_Instructions for the task_
Scan the records for the string "transform"; copy each line where it occurs.

___ Supplied records

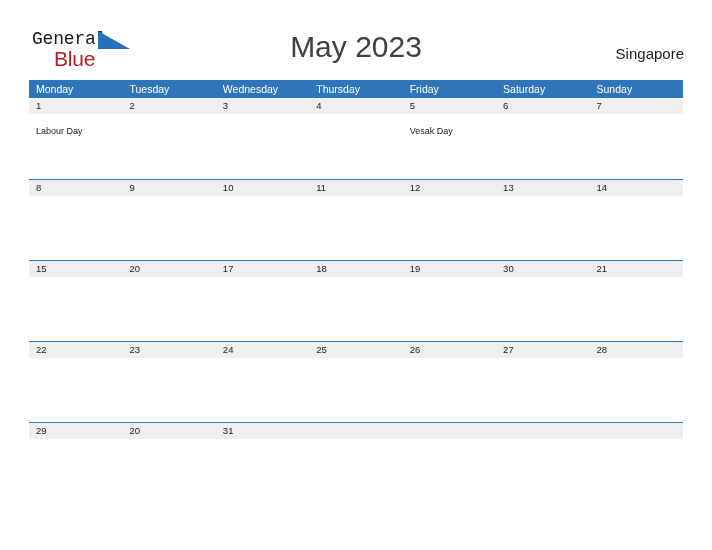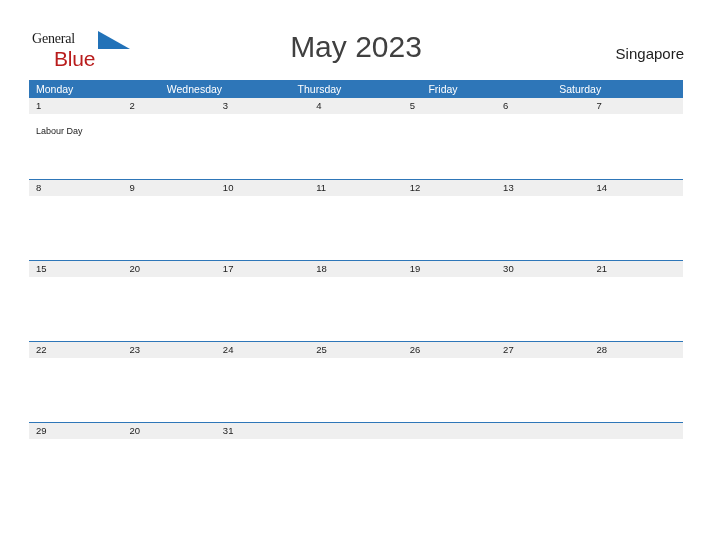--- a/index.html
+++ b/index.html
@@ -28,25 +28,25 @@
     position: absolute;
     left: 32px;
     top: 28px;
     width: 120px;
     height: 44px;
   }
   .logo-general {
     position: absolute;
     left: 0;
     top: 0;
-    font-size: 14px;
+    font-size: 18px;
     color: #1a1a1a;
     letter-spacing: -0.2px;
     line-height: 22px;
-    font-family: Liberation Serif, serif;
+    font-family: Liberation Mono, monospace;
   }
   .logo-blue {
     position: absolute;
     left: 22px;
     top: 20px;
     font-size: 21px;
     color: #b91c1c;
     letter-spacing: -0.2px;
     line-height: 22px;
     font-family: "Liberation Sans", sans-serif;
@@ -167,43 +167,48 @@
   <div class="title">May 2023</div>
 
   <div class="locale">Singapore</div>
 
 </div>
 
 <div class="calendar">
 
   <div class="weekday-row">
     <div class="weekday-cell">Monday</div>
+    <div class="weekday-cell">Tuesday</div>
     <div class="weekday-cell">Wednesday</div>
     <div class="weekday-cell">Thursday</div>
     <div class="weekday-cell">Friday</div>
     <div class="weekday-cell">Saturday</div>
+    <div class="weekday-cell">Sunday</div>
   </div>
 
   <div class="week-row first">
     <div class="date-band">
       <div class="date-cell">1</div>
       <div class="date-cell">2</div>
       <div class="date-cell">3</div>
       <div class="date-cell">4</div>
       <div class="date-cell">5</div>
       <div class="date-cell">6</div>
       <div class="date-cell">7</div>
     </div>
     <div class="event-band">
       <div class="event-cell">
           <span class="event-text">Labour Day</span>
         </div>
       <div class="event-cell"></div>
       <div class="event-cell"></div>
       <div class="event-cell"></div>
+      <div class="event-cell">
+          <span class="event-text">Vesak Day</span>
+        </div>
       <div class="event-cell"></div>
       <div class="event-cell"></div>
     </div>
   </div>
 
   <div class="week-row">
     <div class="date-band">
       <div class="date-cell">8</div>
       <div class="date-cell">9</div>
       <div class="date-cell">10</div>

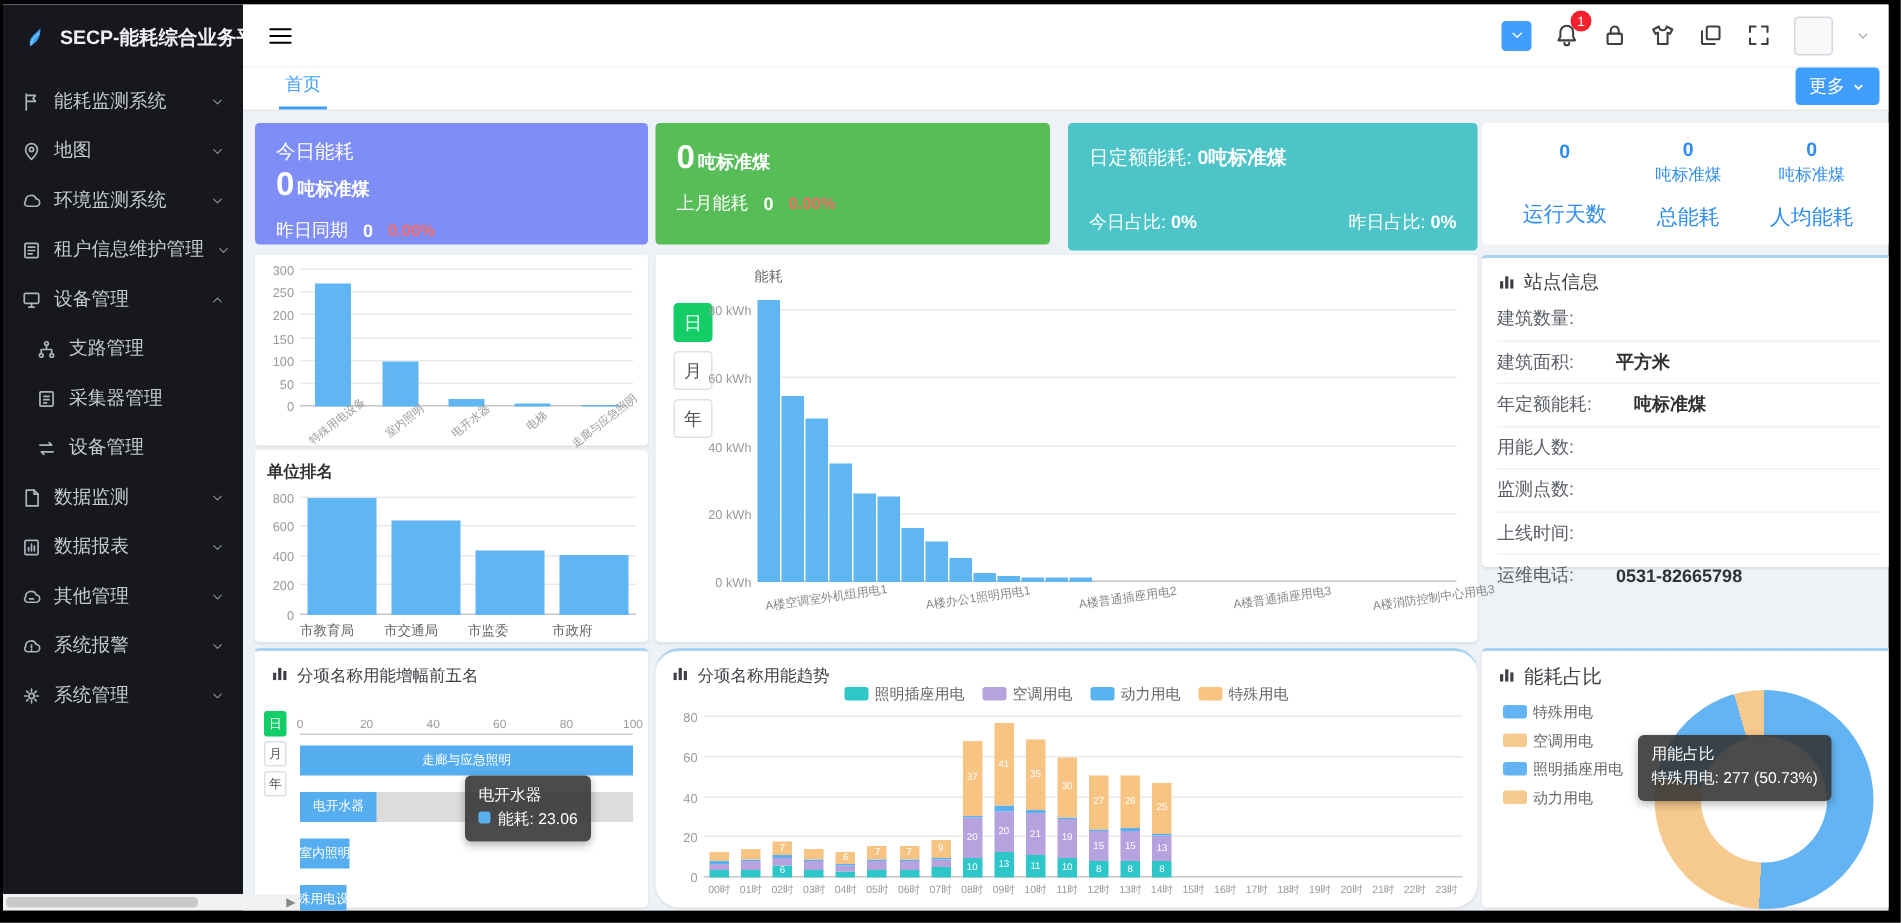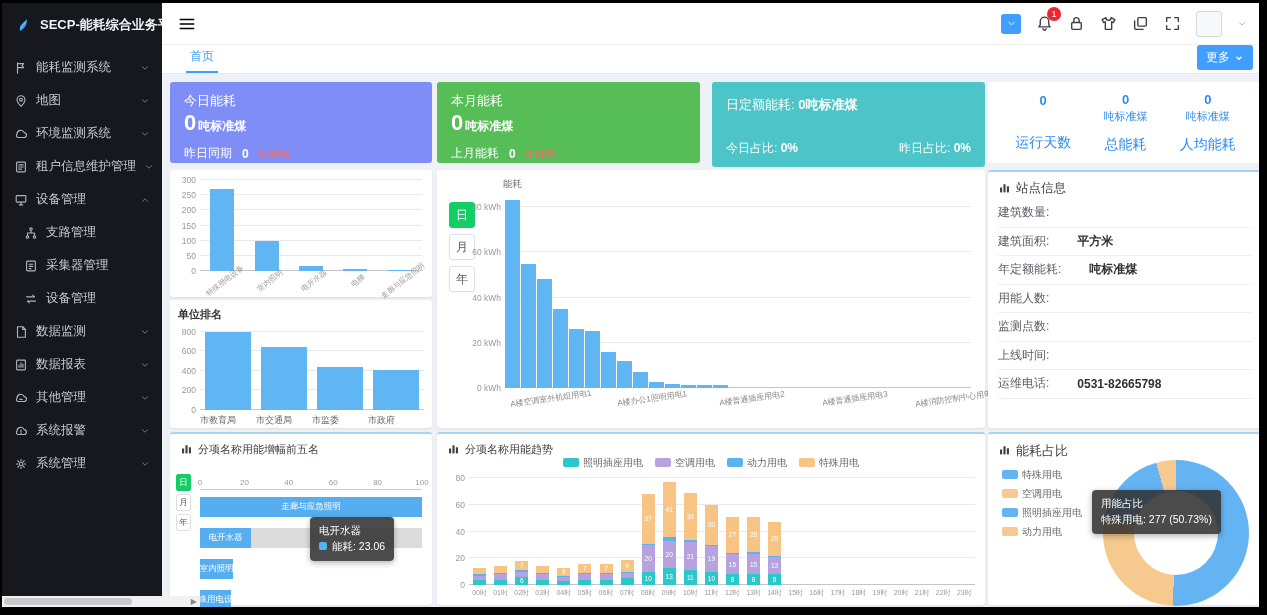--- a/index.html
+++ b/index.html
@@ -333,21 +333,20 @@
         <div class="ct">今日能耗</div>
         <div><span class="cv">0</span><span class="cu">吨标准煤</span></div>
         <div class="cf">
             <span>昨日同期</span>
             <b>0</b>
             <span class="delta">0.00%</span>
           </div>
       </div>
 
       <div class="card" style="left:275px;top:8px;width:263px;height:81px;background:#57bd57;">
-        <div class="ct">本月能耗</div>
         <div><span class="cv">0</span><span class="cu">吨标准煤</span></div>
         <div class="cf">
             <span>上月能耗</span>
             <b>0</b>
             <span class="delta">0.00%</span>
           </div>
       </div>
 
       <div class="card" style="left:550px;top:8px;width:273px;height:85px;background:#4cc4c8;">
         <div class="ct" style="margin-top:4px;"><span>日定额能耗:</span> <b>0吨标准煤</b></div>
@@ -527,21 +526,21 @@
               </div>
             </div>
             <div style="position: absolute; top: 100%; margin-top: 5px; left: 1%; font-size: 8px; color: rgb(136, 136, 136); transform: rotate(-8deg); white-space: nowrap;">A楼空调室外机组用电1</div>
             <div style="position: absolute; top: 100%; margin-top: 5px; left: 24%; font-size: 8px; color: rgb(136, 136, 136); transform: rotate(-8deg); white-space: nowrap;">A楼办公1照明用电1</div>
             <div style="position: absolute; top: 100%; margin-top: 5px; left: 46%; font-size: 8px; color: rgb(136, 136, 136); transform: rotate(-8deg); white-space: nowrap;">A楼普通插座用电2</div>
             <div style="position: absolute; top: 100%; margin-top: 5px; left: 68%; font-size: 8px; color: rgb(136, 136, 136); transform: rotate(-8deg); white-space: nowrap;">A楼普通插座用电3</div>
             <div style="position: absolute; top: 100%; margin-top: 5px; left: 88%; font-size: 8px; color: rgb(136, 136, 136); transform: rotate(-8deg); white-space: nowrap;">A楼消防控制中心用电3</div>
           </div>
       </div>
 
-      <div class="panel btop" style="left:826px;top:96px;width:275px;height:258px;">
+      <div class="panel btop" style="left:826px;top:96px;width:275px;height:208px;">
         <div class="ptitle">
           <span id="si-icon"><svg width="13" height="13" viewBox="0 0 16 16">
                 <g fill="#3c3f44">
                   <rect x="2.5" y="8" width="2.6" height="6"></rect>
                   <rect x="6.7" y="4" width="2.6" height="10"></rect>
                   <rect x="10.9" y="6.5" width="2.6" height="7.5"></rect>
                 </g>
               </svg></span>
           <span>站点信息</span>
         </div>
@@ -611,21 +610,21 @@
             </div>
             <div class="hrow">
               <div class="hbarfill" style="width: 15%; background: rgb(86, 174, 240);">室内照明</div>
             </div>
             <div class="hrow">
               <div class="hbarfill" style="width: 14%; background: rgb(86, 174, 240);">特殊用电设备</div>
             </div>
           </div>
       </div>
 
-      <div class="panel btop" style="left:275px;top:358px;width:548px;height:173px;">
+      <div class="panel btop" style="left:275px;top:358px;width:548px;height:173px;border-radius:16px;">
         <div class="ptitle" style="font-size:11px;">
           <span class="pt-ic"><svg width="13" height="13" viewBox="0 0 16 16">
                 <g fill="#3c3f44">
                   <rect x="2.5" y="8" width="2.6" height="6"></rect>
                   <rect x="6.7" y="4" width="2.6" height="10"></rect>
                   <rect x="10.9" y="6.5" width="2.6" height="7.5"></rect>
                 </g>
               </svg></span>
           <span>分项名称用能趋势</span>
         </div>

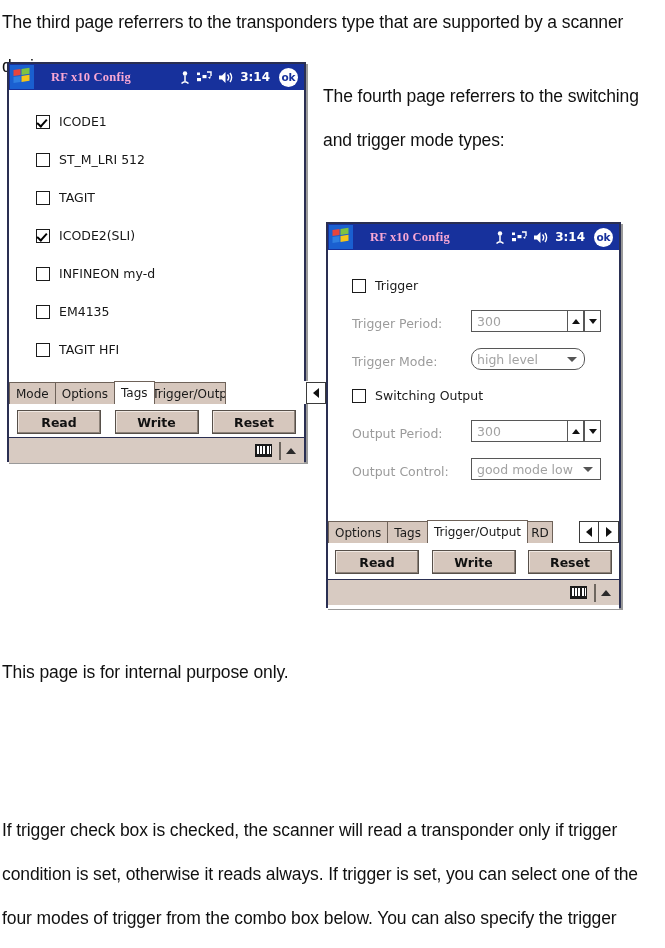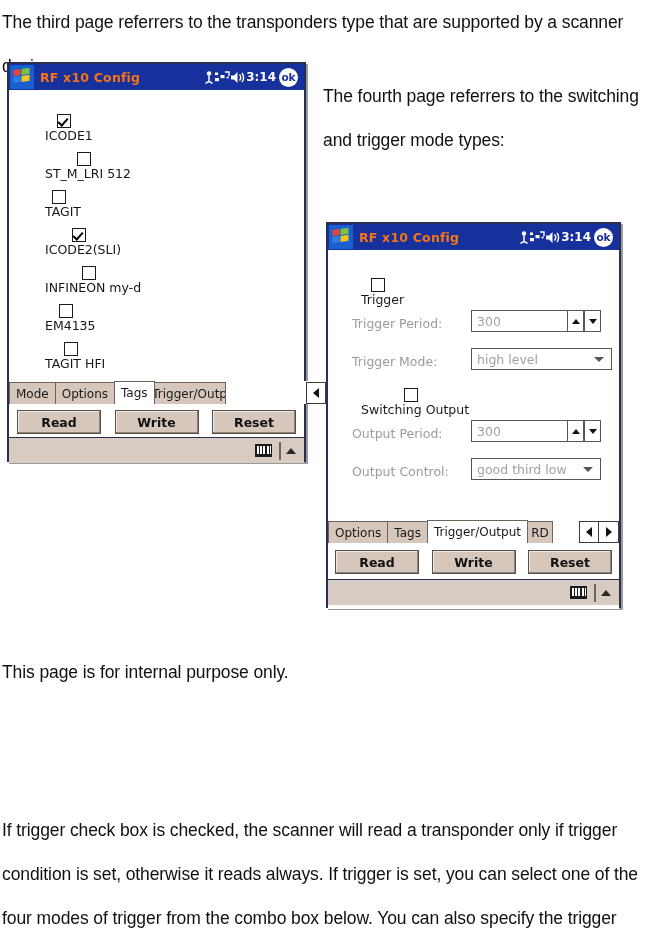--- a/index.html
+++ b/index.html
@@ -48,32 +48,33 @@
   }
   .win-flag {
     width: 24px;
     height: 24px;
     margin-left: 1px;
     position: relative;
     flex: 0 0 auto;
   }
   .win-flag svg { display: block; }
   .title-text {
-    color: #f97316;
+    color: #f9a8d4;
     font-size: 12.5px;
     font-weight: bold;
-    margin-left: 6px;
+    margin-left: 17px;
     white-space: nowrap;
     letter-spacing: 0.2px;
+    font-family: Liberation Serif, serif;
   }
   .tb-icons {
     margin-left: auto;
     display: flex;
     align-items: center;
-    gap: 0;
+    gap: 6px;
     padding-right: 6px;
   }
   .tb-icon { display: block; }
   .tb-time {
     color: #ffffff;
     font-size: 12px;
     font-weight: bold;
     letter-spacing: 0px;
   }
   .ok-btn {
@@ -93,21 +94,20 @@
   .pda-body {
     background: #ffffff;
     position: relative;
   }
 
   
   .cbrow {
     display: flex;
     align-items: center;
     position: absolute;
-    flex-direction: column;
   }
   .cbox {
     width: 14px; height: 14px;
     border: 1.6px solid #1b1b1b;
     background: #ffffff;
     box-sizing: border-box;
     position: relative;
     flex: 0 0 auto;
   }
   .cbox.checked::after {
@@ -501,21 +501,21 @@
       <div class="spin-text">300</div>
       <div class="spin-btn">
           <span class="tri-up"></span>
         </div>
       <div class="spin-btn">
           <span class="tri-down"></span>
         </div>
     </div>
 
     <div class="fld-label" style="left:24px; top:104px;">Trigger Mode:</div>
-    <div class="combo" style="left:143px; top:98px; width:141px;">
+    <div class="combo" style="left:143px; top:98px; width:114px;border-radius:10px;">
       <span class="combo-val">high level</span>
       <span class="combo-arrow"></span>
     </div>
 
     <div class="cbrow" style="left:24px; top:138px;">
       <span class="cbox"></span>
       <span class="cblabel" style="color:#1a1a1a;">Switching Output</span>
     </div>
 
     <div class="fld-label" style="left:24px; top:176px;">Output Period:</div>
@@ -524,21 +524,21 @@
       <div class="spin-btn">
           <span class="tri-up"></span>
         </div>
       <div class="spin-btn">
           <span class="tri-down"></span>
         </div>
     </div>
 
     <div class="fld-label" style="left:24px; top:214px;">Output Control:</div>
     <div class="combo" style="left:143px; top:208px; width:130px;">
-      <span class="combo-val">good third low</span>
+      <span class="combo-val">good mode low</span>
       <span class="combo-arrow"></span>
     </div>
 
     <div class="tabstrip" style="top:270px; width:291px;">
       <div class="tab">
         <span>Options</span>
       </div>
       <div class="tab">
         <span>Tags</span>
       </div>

______

_Solution to this exercise_
             <div style="position: absolute; top: 100%; margin-top: 5px; left: 1%; font-size: 8px; color: rgb(136, 136, 136); transform: rotate(-8deg); white-space: nowrap;">A楼空调室外机组用电1</div>
             <div style="position: absolute; top: 100%; margin-top: 5px; left: 24%; font-size: 8px; color: rgb(136, 136, 136); transform: rotate(-8deg); white-space: nowrap;">A楼办公1照明用电1</div>
             <div style="position: absolute; top: 100%; margin-top: 5px; left: 46%; font-size: 8px; color: rgb(136, 136, 136); transform: rotate(-8deg); white-space: nowrap;">A楼普通插座用电2</div>
             <div style="position: absolute; top: 100%; margin-top: 5px; left: 68%; font-size: 8px; color: rgb(136, 136, 136); transform: rotate(-8deg); white-space: nowrap;">A楼普通插座用电3</div>
             <div style="position: absolute; top: 100%; margin-top: 5px; left: 88%; font-size: 8px; color: rgb(136, 136, 136); transform: rotate(-8deg); white-space: nowrap;">A楼消防控制中心用电3</div>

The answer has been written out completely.